DIABETES AND ITS REMEDIES

Posted: under Diabetes.

One quarter of a million Australians suffer from diabetes, of whom eighty thousand receive daily insulin injections. The pool of people suffering from diabetes expands with age and approaches ten per cent in those over 70. Diabetes is a frequent cause of blindness, kidney failure, nerve damage and accelerated hardening of the arteries. Two forms of the illness can be clearly identified.
The first occurs in young people who suffer destruction of cells in the pancreas providing the body with Insulin. In the absence of this hormone a build up of sugar in the blood is experienced which produces an abrupt onset of intense thirst, excessive urination and weight loss.
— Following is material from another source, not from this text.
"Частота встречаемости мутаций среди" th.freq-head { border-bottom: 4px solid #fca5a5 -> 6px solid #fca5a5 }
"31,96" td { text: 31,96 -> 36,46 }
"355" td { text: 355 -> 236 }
Victims of this “Juvenile” form of diabetes invariably require the life time provision of daily Insulin injections.
The second form of diabetes involves “Maturity Onset” in the middle aged and elderly. These people are usually overweight with fat cells that become resistant to the effects of Insulin or a pancreas that fails to increase the supply of Insulin in response to the overweight bodies extra demands. It follows that the 80 per cent of diabetics whose blood sugar is elevated due to the Maturity Onset form of diabetes would all benefit from the loss of extra weight. Insulin is rarely required by injection and the symptoms of Maturity Onset Diabetes are similar to those of Juvenile Diabetes except that the onset is usually slow and quite insidious.

Home Remedies
Diet, exercise, Insulin and blood glucose in diabetes are key variables. Diabetics should have a personal nutritional consultant. Insulin dependent diabetics who balance their daily calorie intake and exercise output with their blood sugar and Insulin requirements should have a home blood glucose monitor.
Calorie restriction and exercise control most cases of Maturity Onset Diabetes. Exercise lowers the blood sugar because the body’s skeletal muscles burn glucose without the need for Insulin. The use of medication in Maturity Onset Diabetes is a treatment of last resort. 15 per cent of people with Maturity Onset Diabetes taking medication eventually need the use of daily Insulin injections.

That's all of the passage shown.